Industry Pushback and Support From Tech and Rights Holders
Tech industry groups are split. Nasscom has called on the government to introduce a wide-ranging copyright exception for text and data mining, when the content is accessed legally, because “mandatory licensing could stifle innovation”. The Business Software Alliance, for its part, has also argued that licensing alone could be infeasible, highlighting that “smaller or licensed-only datasets may undermine model quality and entrench bias.”
Rights holders like news publishers, authors and artists have been asserting their right to compensation for the use of their works in AI training. The Indian news sector has also entered the legal picture with a case in the Delhi High Court as to whether training amounts to reproduction, or counts as “fair dealing.” The proposed framework is designed to bypass extended litigation by providing payment while preserving access.
Key Questions on Implementation, Valuation, and Data Attribution
Three questions will decide whether the scheme works in practice:
- Valuation mechanics: What is the base for a royalty calculation? Options include per-work inclusion; token-based proxies, sampling audits, or usage-weighted models where we consider how often a work appears or influences the outputs.

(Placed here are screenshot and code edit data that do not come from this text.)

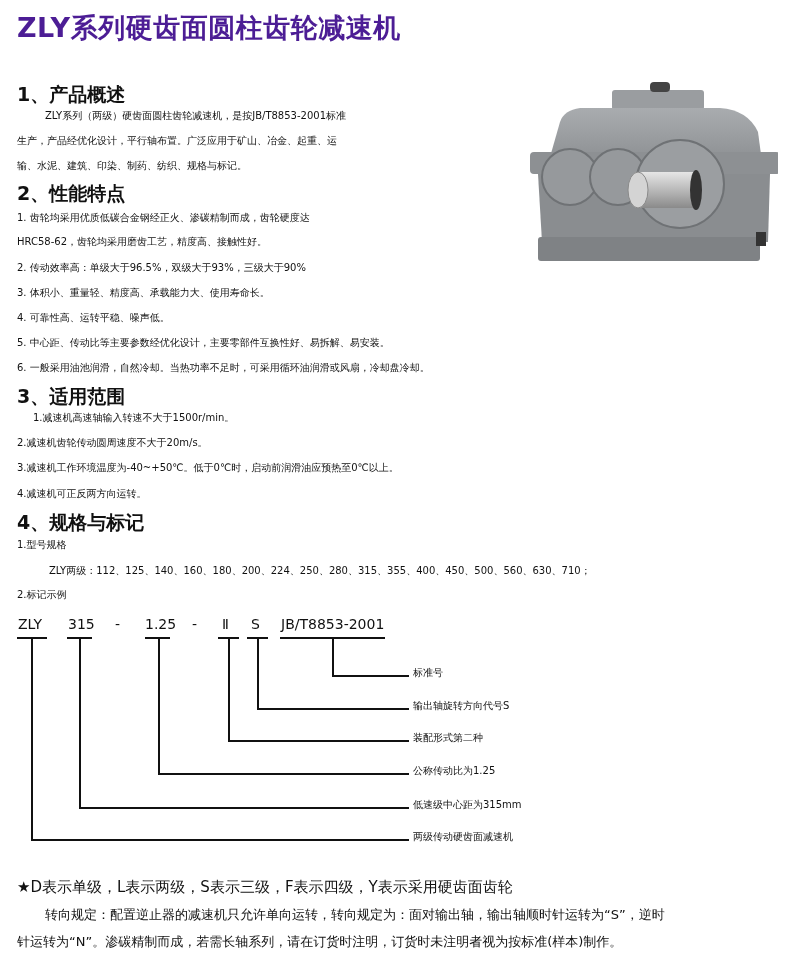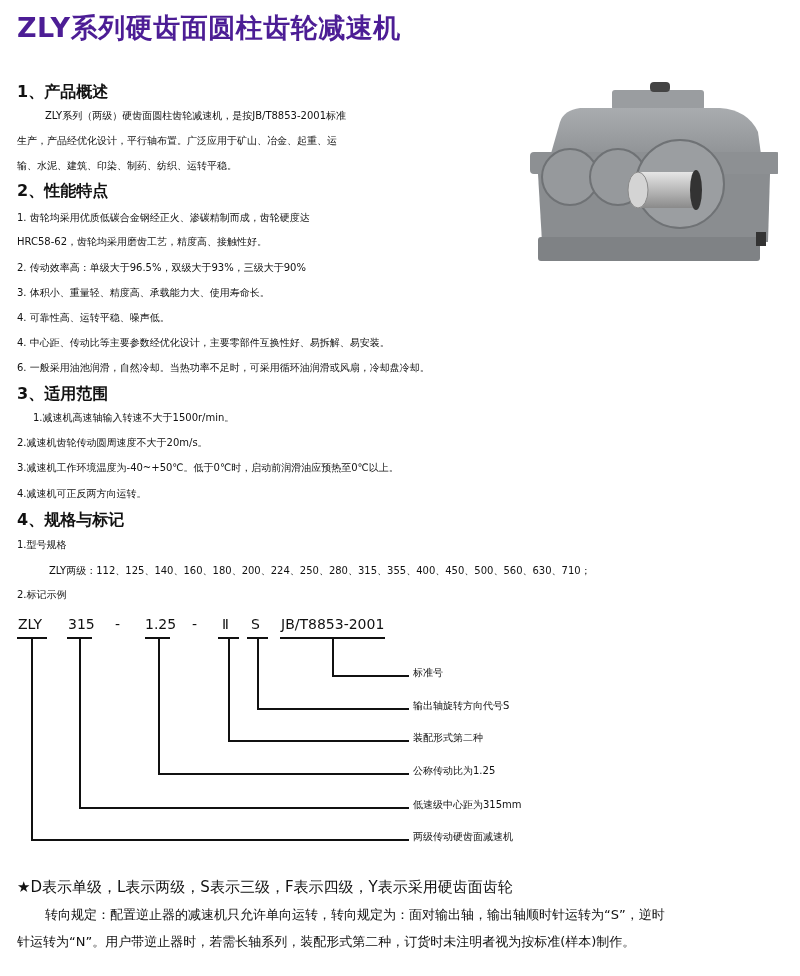--- a/index.html
+++ b/index.html
@@ -1,37 +1,37 @@
 <!DOCTYPE html>
 <html><head>
 <meta charset="utf-8">
 <style>
   html, body { margin: 0; padding: 0; background: #ffffff; }
   body { width: 800px; height: 976px; position: relative; overflow: hidden; font-family: "DejaVu Sans", "Liberation Sans", sans-serif; color: #111; }
   .title { position: absolute; left: 17px; top: 10px; font-size: 27px; font-weight: bold; letter-spacing: 0.5px; color: #4c1d95; white-space: nowrap; }
-  .h2 { position: absolute; left: 17px; font-size: 16px; font-weight: bold; white-space: nowrap; }
+  .h2 { position: absolute; left: 17px; font-size: 19px; font-weight: bold; white-space: nowrap; }
   .p { position: absolute; left: 17px; font-size: 10px; white-space: nowrap; line-height: 20px; }
   .indent { left: 45px; }
   .product { position: absolute; left: 520px; top: 82px; width: 258px; height: 190px; }
   .code { position: absolute; top: 616px; font-size: 14px; white-space: nowrap; }
   .ul { position: absolute; top: 637px; height: 1.5px; background: #111; }
   .vl { position: absolute; width: 1.5px; background: #111; }
   .hl { position: absolute; height: 1.5px; background: #111; }
   .lbl { position: absolute; left: 413px; font-size: 10px; white-space: nowrap; }
   .note { position: absolute; left: 17px; font-size: 15px; white-space: nowrap; }
 </style>
 </head>
 <body>
 
 <div class="title">ZLY系列硬齿面圆柱齿轮减速机</div>
 
 <div class="h2" style="top:82px;">1、产品概述</div>
 <div class="p indent" style="top:106px;">ZLY系列（两级）硬齿面圆柱齿轮减速机，是按JB/T8853-2001标准</div>
 <div class="p" style="top:131px;">生产，产品经优化设计，平行轴布置。广泛应用于矿山、冶金、起重、运</div>
-<div class="p" style="top:156px;">输、水泥、建筑、印染、制药、纺织、运转平稳。</div>
+<div class="p" style="top:156px;">输、水泥、建筑、印染、制药、纺织、规格与标记。</div>
 
 <div class="product">
   <svg width="258" height="190" viewBox="0 0 258 190">
     <defs>
       <linearGradient id="body" x1="0" y1="0" x2="0" y2="1">
         <stop offset="0" stop-color="#a9acaf"></stop>
         <stop offset="1" stop-color="#7d8083"></stop>
       </linearGradient>
       <linearGradient id="shaft" x1="0" y1="0" x2="0" y2="1">
         <stop offset="0" stop-color="#e6e6e6"></stop>
@@ -61,21 +61,21 @@
     <rect x="236" y="150" width="10" height="14" fill="#333"></rect>
   </svg>
 </div>
 
 <div class="h2" style="top:181px;">2、性能特点</div>
 <div class="p" style="top:208px;">1. 齿轮均采用优质低碳合金钢经正火、渗碳精制而成，齿轮硬度达</div>
 <div class="p" style="top:232px;">HRC58-62，齿轮均采用磨齿工艺，精度高、接触性好。</div>
 <div class="p" style="top:258px;">2. 传动效率高：单级大于96.5%，双级大于93%，三级大于90%</div>
 <div class="p" style="top:283px;">3. 体积小、重量轻、精度高、承载能力大、使用寿命长。</div>
 <div class="p" style="top:308px;">4. 可靠性高、运转平稳、噪声低。</div>
-<div class="p" style="top:333px;">4. 中心距、传动比等主要参数经优化设计，主要零部件互换性好、易拆解、易安装。</div>
+<div class="p" style="top:333px;">5. 中心距、传动比等主要参数经优化设计，主要零部件互换性好、易拆解、易安装。</div>
 <div class="p" style="top:358px;">6. 一般采用油池润滑，自然冷却。当热功率不足时，可采用循环油润滑或风扇，冷却盘冷却。</div>
 
 <div class="h2" style="top:384px;">3、适用范围</div>
 <div class="p" style="top:408px;margin-left:16px;">1.减速机高速轴输入转速不大于1500r/min。</div>
 <div class="p" style="top:433px;">2.减速机齿轮传动圆周速度不大于20m/s。</div>
 <div class="p" style="top:458px;">3.减速机工作环境温度为-40~+50℃。低于0℃时，启动前润滑油应预热至0℃以上。</div>
 <div class="p" style="top:484px;">4.减速机可正反两方向运转。</div>
 
 <div class="h2" style="top:510px;">4、规格与标记</div>
 <div class="p" style="top:535px;">1.型号规格</div>
@@ -116,13 +116,13 @@
   <span class="lbl" style="top:666px;">标准号</span>
   <span class="lbl" style="top:699px;">输出轴旋转方向代号S</span>
   <span class="lbl" style="top:731px;">装配形式第二种</span>
   <span class="lbl" style="top:764px;">公称传动比为1.25</span>
   <span class="lbl" style="top:798px;">低速级中心距为315mm</span>
   <span class="lbl" style="top:830px;">两级传动硬齿面减速机</span>
 </div>
 
 <div class="note" style="top:878px;">★D表示单级，L表示两级，S表示三级，F表示四级，Y表示采用硬齿面齿轮</div>
 <div class="p indent" style="top:905px; font-size:13px;">转向规定：配置逆止器的减速机只允许单向运转，转向规定为：面对输出轴，输出轴顺时针运转为“S”，逆时</div>
-<div class="p" style="top:932px; font-size:13px;">针运转为“N”。用户带逆止器时，若需长轴系列，装配形式第二种，订货时未注明者视为按标准(样本)制作。</div>
+<div class="p" style="top:932px; font-size:13px;">针运转为“N”。渗碳精制而成，若需长轴系列，请在订货时注明，订货时未注明者视为按标准(样本)制作。</div>
 
 </body></html>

- Data attribution: The web is a dirty place. And all the duplicates, re-edits and platform reposts make attribution tough. For developers, this will require provenance tools and deduplication methods; for the collecting body, reliable rules to credit original creators.
- Scope and carve-outs: Public domain and openly licensed material are straightforward — gray areas include user-generated content on platforms, synthetic data generated from copyrighted works, and fine-tuning compared with pretraining. This must be accompanied by a balancing of commitments with respect to startups versus hyperscalers to prevent incumbents from being entrenched.
What Comes Next: Timeline, Lobbying, and Possible Pilot Phases
The government has initiated a 30-day public comment period, after which the committee is expected to finalize and submit its recommendations. Do look for an explosion of lobbying from international AI firms, Indian creator collectives and digital rights activists. A short-term test of rates, data reporting and distribution mechanisms — limited to a few sectors like news or music — could develop as the pragmatic way forward.
If the measure becomes law, India’s plan would put a price on access to copyrighted material, influencing policy debates from Washington to Brussels. For creators, it offers the prospect of a new revenue stream. For A.I. companies, it puts a price tag on something that until now many had treated as an optional cost — a sign that the era of “train first, buzz later” may be coming to an end.